In offering this way to analyze the origins and power of this kind of systemic violence, Pope Francis reminds us that this violence is a response to the drastic inequality that results from rapid economic globalization and accompanying market forces that want to turn everything into a commodity that can be bought or sold. And this leads to a throwaway culture that threatens the existence of every living thing.
So timely are the Pope’s words to people in America!
Laudato Si’ and Evangelii Gaudium are fast becoming powerful learning tools for people engaging in community organizing efforts to end the systemic violence that is poverty. In the Curtis Bay neighborhood of Baltimore, Maryland (a tightly-knit residential community surrounded by large industrial properties), Laudato Si’ is being studied by an interfaith, multicultural, and intergenerational group of residents who formed a human rights committee called Free Your Voice with the help of United Workers (a local human rights organization formed by low-wage workers and currently funded by the Catholic Campaign for Human Development).
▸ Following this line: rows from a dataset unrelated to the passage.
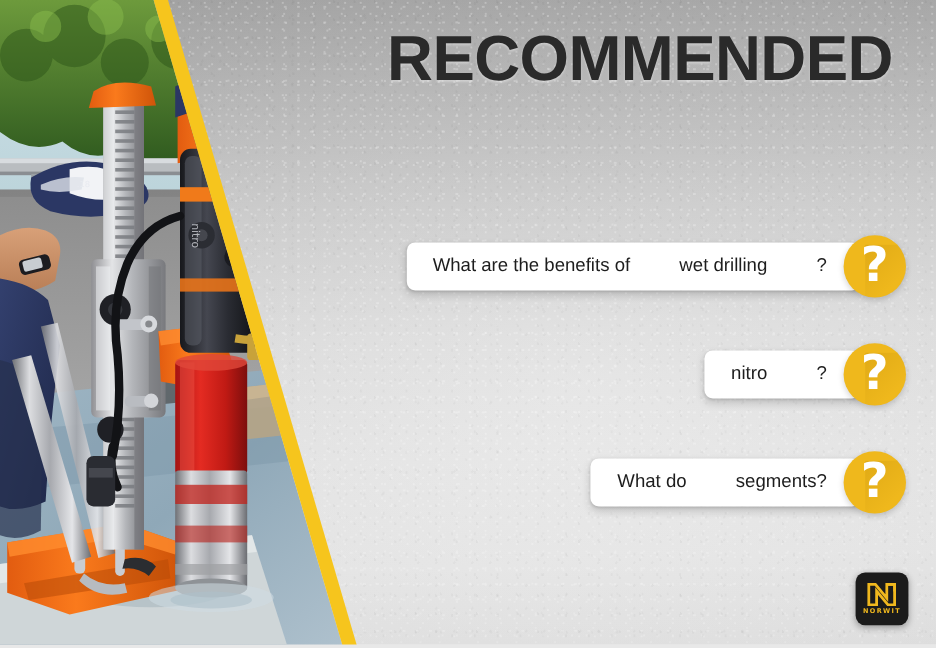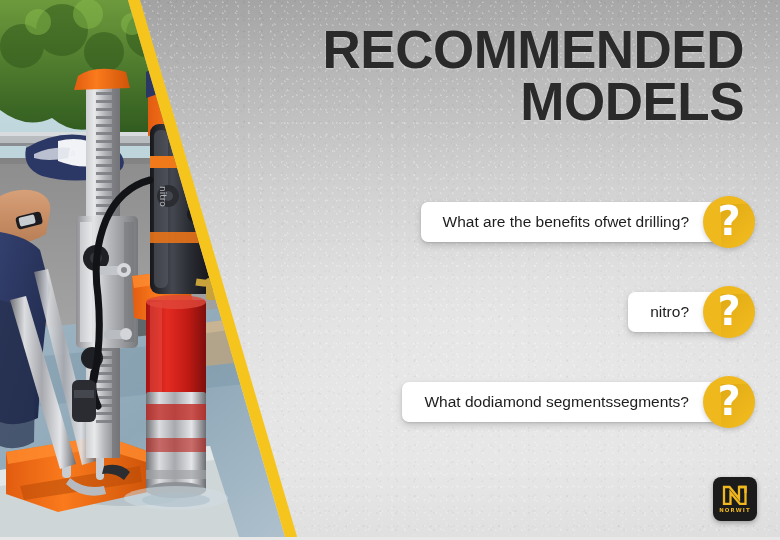--- a/index.html
+++ b/index.html
@@ -404,7 +404,6 @@
 
   <h1 class="headline">
     <span>RECOMMENDED</span>
-    <span class="l2">MODELS</span>
   </h1>
 
   <div class="qlist">

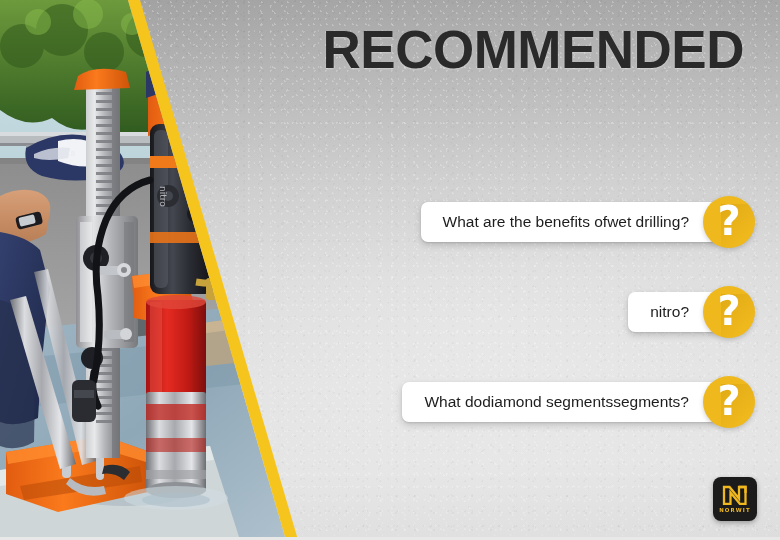--- a/index.html
+++ b/index.html
@@ -93,6 +93,7 @@
     box-shadow:0 3px 7px rgba(0,0,0,.17), 0 1px 2px rgba(0,0,0,.10);
     position:relative;
     z-index:1;
+    gap:41px;
   }
   .qcard b { font-weight:normal; }
   .qmark {

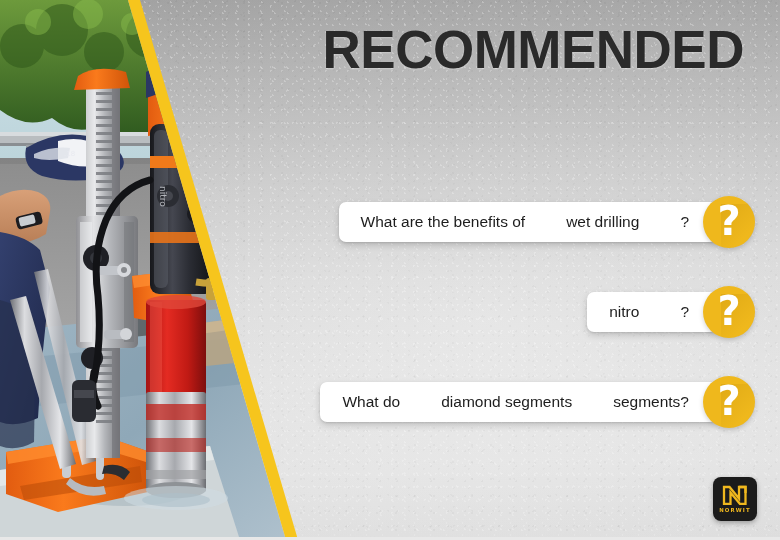--- a/index.html
+++ b/index.html
@@ -435,7 +435,6 @@
     <div class="qrow">
       <div class="qcard">
         <span>What do </span>
-          <b>diamond segments</b>
           <span> segments?</span>
       </div>
       <div class="qmark">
Free Your Voice is working to stop the development of what would become the nation’s largest trash-burning incinerator on land near a community that already suffers extremely high rates of cancer and other pollution-related diseases. As a part of that campaign, a Laudato Si’ study group came together to discuss what it might be saying to us.
One part that especially spoke to us was the section called Civic And Political Love (nos. 228-232). We felt like the Pope was speaking directly to us in America when he says:
“We must regain the conviction that we need one another, that we have a shared responsibility for others and the world, and that being good and decent are worth it. We have had enough of immorality and the mockery of ethics, goodness, faith and honesty. It is time to acknowledge that light-hearted superficiality has done us no good. When the foundations of social life are corroded, what ensues are battles over conflicting interests, new forms of violence and brutality, and obstacles to the growth of a genuine culture of care for the environment.” (no. 229)
We have had enough of racism, sexism, pollution, income inequality, union busting, disinvestment, hyper-policing of African-American communities, and all of the violence which mocks and hurts working families. Though spring has turned into a long, hot and especially violent summer, we still have hope.
This Labor Day is an opportunity to remember how our families, labor unions, community organizations, and faith communities are places where civic and political love endures and makes itself known in the efforts of people to work together for a better life for all.
Fr. Ty Hullinger is pastor of St. Anthony of Padua, St. Dominic, and Most Precious Blood parishes in Baltimore, Maryland and a member of Interfaith Worker Justice of Maryland and the Priest-Labor Initiative.